Small but regular bleeding may accompany a person long years, allowing anemia to develop. Conditions such as:

Chronic or iron deficiency anemia leads to an acute lack of iron and hemoglobin. For normal operation the body needs a hemoglobin level in the range of 135-160 g/l, in male body and in women's, 120-140 g/l. IN children's body hemoglobin ranges from 150 to 200 g/l in accordance with his age. So, the symptoms:

  1. The first symptoms of chronic posthemorrhagic anemia are incoming dizziness and the appearance of black spots before the eyes. A person gets tired quickly and against this background his skin acquires a pale tint, becomes thin and dry.
  2. The next symptom is the patient’s loss of appetite, nausea occurs, and bowel movements are disrupted - diarrhea replaces constipation and vice versa. During this period, extraneous noise may appear in the patient's heart.
  3. As the disease progresses, the condition worsens skin, it becomes thin and flaky. At the same stage of the disease, the hair becomes sick and brittle, and the nails split.
  4. In a severe stage of anemia, the patient’s perception of taste is impaired, he begins to eat things that are not apparently edible, for example, chalk. He perceives odors inadequately, since the olfactory and taste receptors stop working correctly. At this stage of the disease, the patient’s teeth begin to rapidly deteriorate and caries develops.
  5. Blood pressure becomes painfully low.

Diagnosis of chronic posthemorrhagic anemia

Diagnoses anemia of this type, using a blood test. The blood picture is compiled according to the number and condition of red blood cells, microcytes and schizocytes. The causes of the patient’s condition must be established; for this purpose, his condition is determined. internal organs using ultrasonic equipment.

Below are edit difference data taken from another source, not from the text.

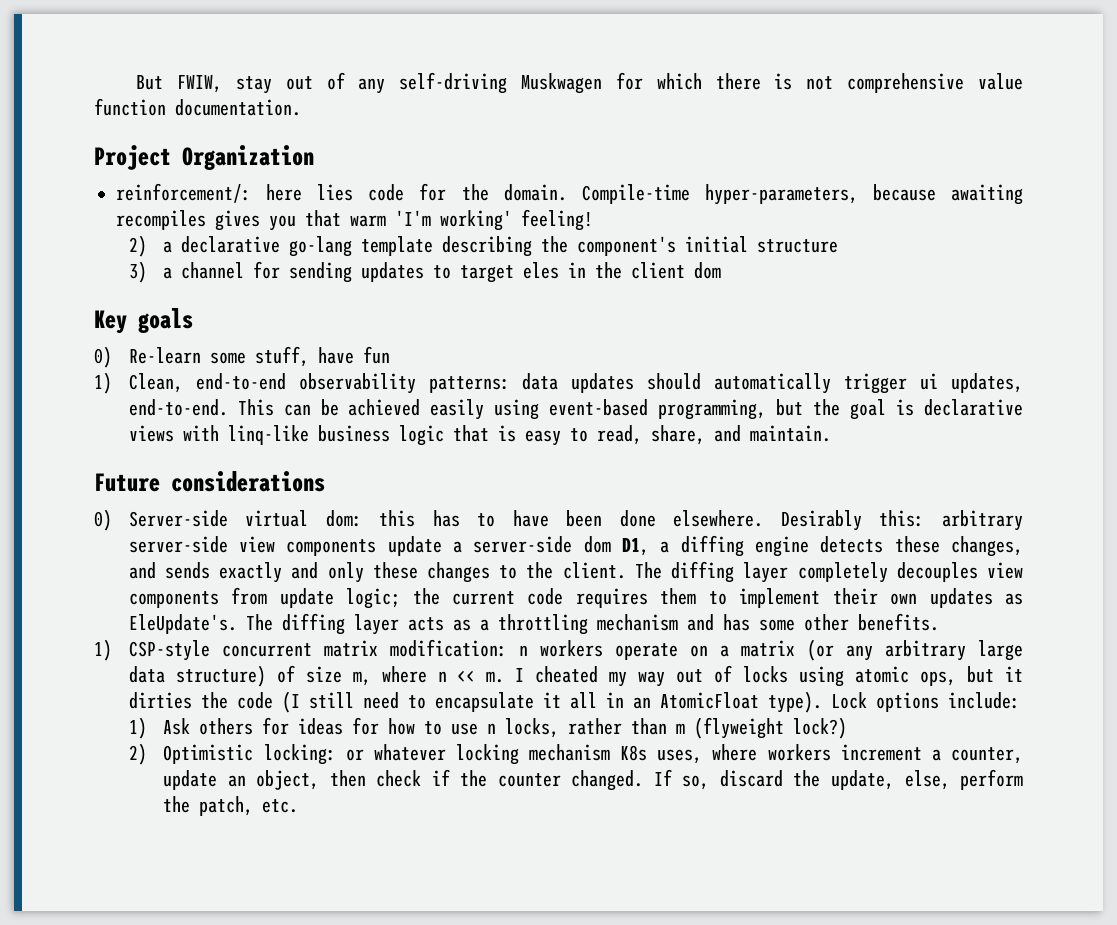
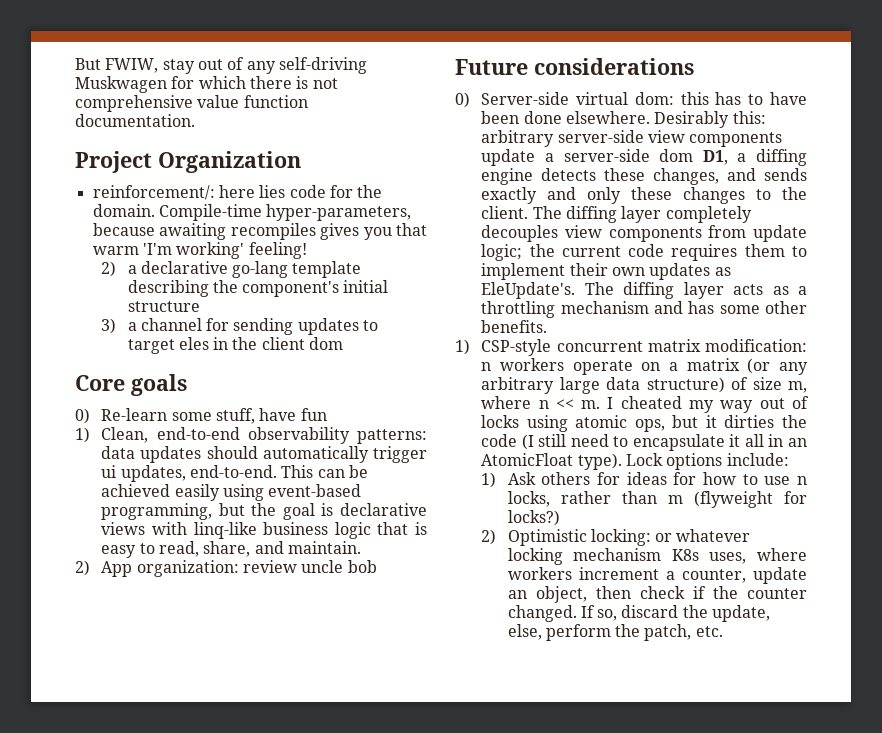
[94,310,127,334] Key -> [75,375,125,391] Core
(831, 433) none -> [75,560,377,577] // 2) App organization: review uncle bob
[793,717,848,739] lock?) -> [784,491,807,504] [507,510,560,526] for locks?)

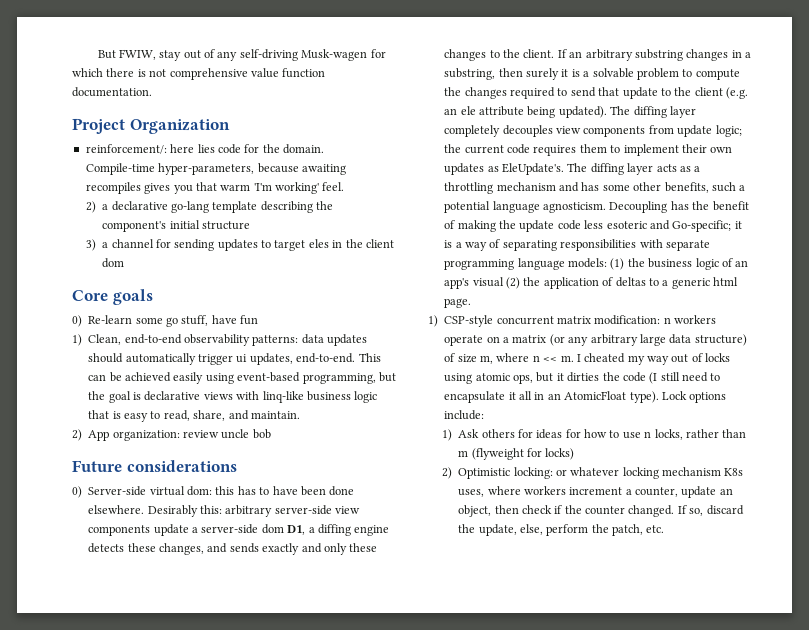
[75,76,167,93] Muskwagen -> [301,49,368,61] Musk-wagen
[248,242,307,259] feeling! -> [322,182,345,191] feel.
(212, 416) none -> [166,317,178,327] go
(529, 212) none -> [557,49,751,61] [444,68,740,80] [444,87,748,99] [444,106,607,118] If an arbitrary substring changes in a substring, then surely it is a solvable problem to compute the changes required to send that update to the client (e.g. an ele attribute being updated).
[481,320,548,333] benefits. -> [664,182,746,193] [444,201,749,213] [444,220,742,232] [444,239,710,251] [444,258,749,270] [444,277,738,289] [444,298,472,308] benefits, such a potential language agnosticism. Decoupling has the benefit of making the update code less esoteric and Go-specific; it is a way of separating responsibilities with separate programming language models: (1) the business logic of an app's visual (2) the application of deltas to a generic html page.
[507,510,560,526] locks?) -> [545,448,575,460] locks)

In addition, the patient undergoes examination by specialized specialists, such as a gastroenterologist, proctologist, hematologist, gynecologist for women, and always an endocrinologist. This approach to diagnosis allows, with a high degree of probability, to establish the cause of the disease.

Treatment of posthemorrhagic anemia

However, the most important point in the treatment of this pathology, is the restoration of iron in the body. After all, even a slight loss of blood from 10 to 15 ml deprives the body of the amount of iron that entered it within 24 years with food taken. In this regard, the patient is prescribed a number of drugs containing not only iron, but also a complex of B vitamins. These can be “Sorbifer”, “Durules”, “Ferroplex” or “Fenuls”. All medications are prescribed by the attending physician, who also calculates the dosage based on the patient’s condition and the fact that an adult needs approximately 100-150 mg per day. gland.

If the patient’s condition is severe, he is prescribed injections of drugs such as Ferlatum, Faltofer or Likferr. He also undergoes a procedure called a blood transfusion, in which not all the plasma is transfused, but only the red blood cell mass.

At the same time, the patient is prescribed a special diet consisting of foods rich in iron and vitamins. Products containing animal and vegetable protein are also prescribed.

The diet is calculated individually for each patient. It definitely contains beef meat. low-fat varieties, chicken eggs, kefir, cottage cheese, goat cheese. It is mandatory to use beef liver, sea ​​fish, caviar, as well as beans, peas, buckwheat, oatmeal and walnuts.

Be sure to include fresh vegetables, fruits and berries in your diet; they help iron to be absorbed by the body faster and better. These can be oranges, tangerines, lemons, persimmons, raspberries and black currants.

Such nutrition should quickly restore proper metabolism in the body. But it is important that it be fractional and multiple. Ideally, the patient should eat 7 times a day in small portions. Alcohol and cigarettes are strictly prohibited.

Treatment of posthemorrhagic anemia in children

Taking all this into account, acute and chronic posthemorrhagic anemia in children is treated in a hospital, under constant medical supervision. First of all, the cause of the bleeding itself is eliminated. Then a blood transfusion is done, as many times as needed, that is, more than once.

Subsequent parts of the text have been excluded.